Clifford's Notes, Chicago Lawyer, 01/01/2007
By Robert A. Clifford

John Paul Troyan suffered a permanent injury to his cervical spine when he was involved in an automobile accident with Dana Reyes in Joliet in 1993. He went immediately to a hospital emergency room, where he was given pain medication and referred to an orthopedic specialist for follow-up treatment.

Troyan received prescribed physical therapy at a rehabilitation center, and saw his orthopedic doctor several times. His bills related to the accident amounted to $4,052.38.

Troyan sued Reyes and, following a jury trial, was awarded $359.92 for medical expenses and $2,042.60 for property damage to his car. His lawyer appealed the case on several grounds, including the fact that the trial court admitted only redacted portions of Troyan’s three pages of medical records, inasmuch as the physician had died and the rehabilitation specialist could no longer be found.

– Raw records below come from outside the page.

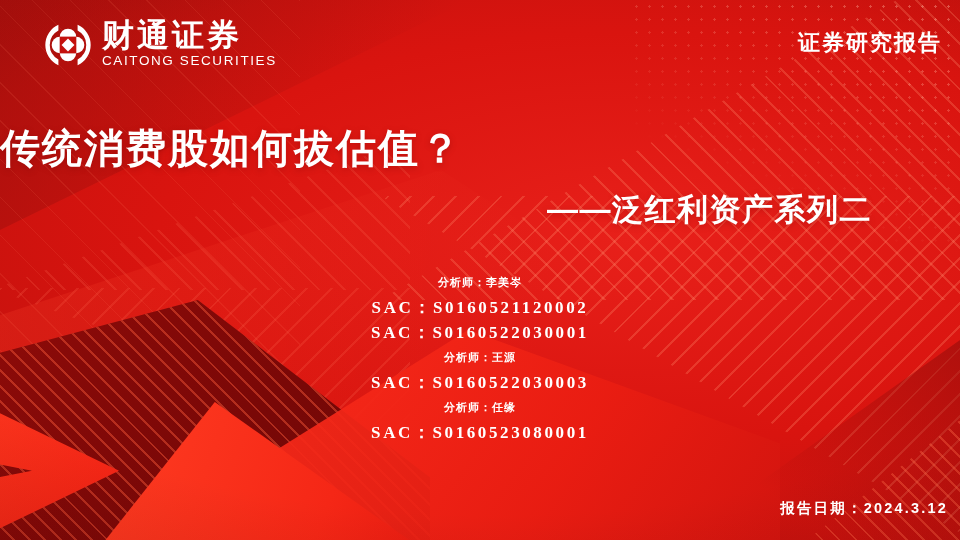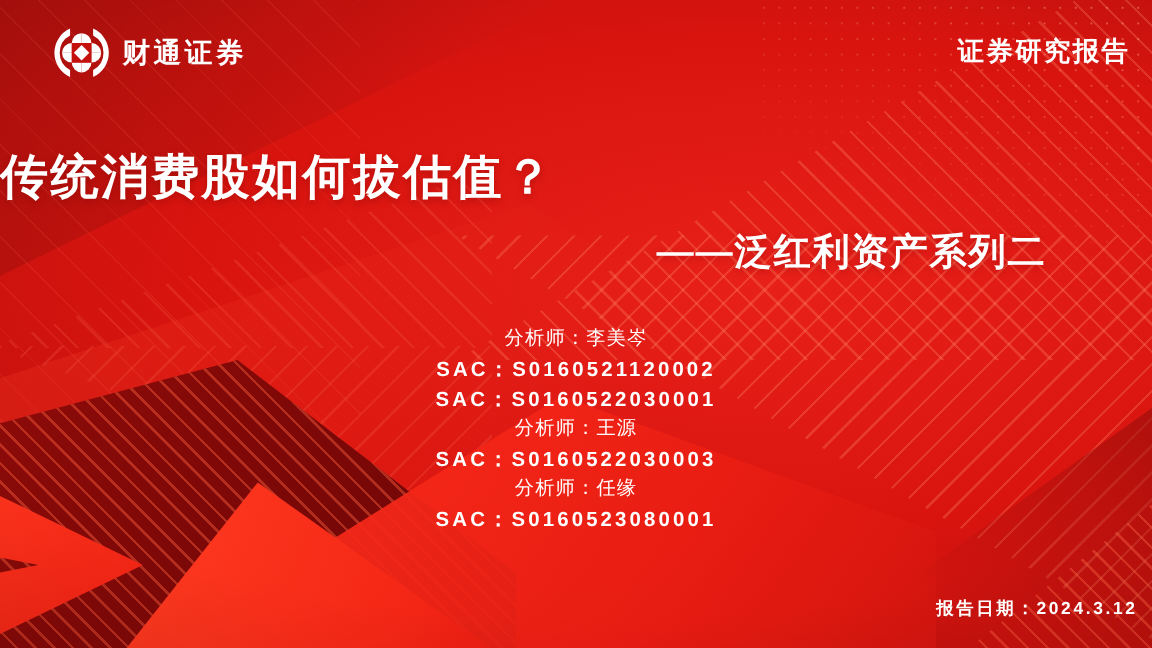"财通证券" .logo-cn { font-size: 23px -> 32px }
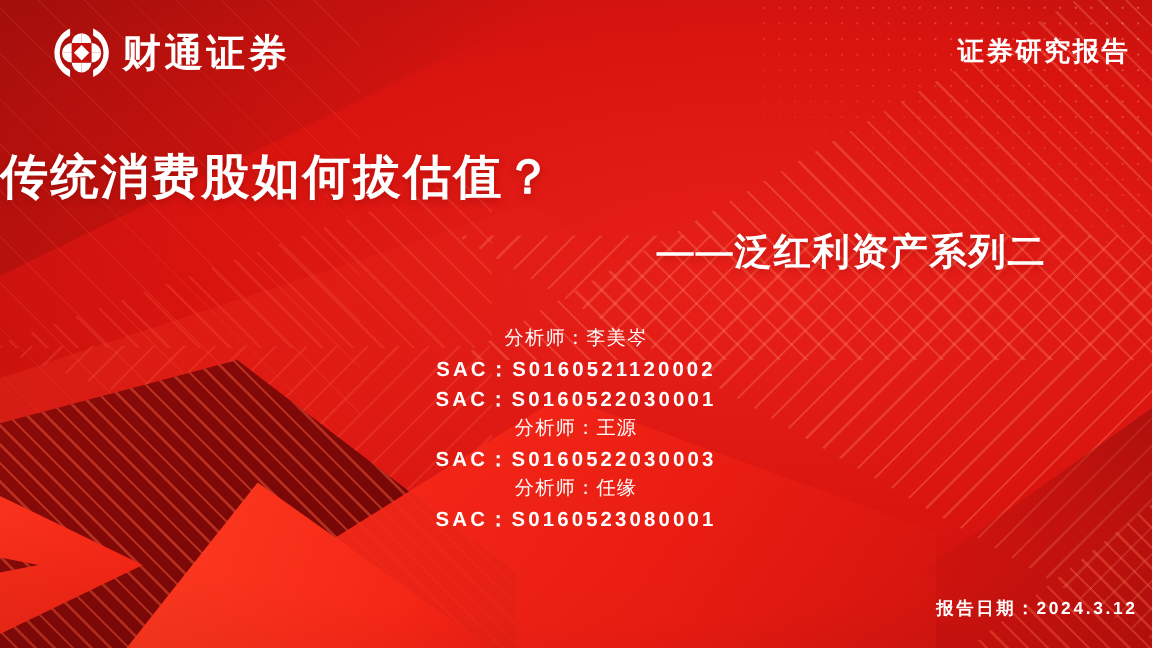"CAITONG SECURITIES" div.logo-en { html: none -> <div>CAITONG SECURITIES</div> }
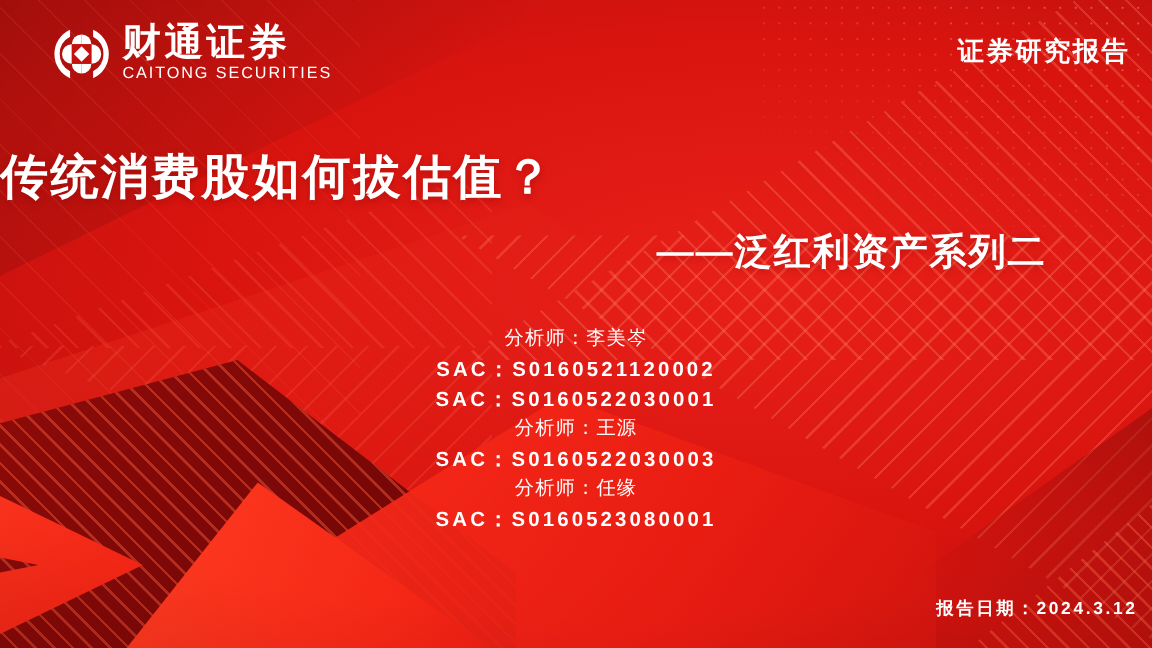"分析师：李美岑" .an-name { font-size: 16px -> 11px; font-weight: 400 -> 700 }
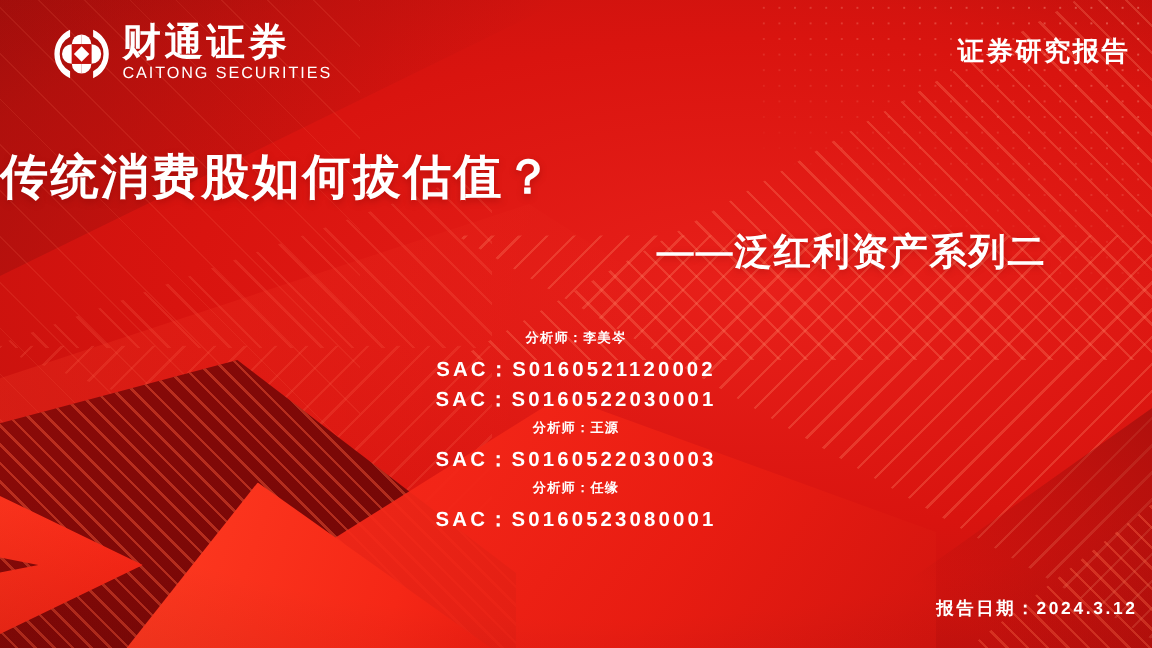"SAC：S0160521120002" .an-sac { font-family: Liberation Sans, sans-serif -> Liberation Serif, serif }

The plaintiff contended that preventing the jury from seeing his full medical records was misleading and prejudicially impacted his award because, without the complete records, the defendant was allowed to argue that the plaintiff received medical treatment due to his complaints that his neck hurt, not based on any medical exam by a doctor.

On appeal, the plaintiff argued that the medical records should be admitted as a proper exception to the hearsay rule because they fulfilled the foundational requirements of a business record. The court agreed.

Referring to Illinois Supreme Court Rule 236, which has allowed the admissibility of such business records since 1992, the court found that circumstances surrounding the making of the record, such as whether or not the author testifies, goes to the weight and does not affect its admissibility. Troyan v. Reyes, 855 N.E.2d 967 (3d Dist.2006).

The court further noted that the medical and therapy records at issue were relevant and were not too complex for the jury to understand.

"Business records should only be barred from admission if they are irrelevant, prejudicial or for some other legally appropriate reason." Id.

In finding that the treatment charts, including the doctor’s opinions, were admissible, the court held that medical records have a particular reliability in that doctors are attempting to enter correct data because their patient’s treatment, prognosis, and health rely upon the accuracy of the notes.

"With proper treatment hanging in the balance, accuracy has an extra premium." Id.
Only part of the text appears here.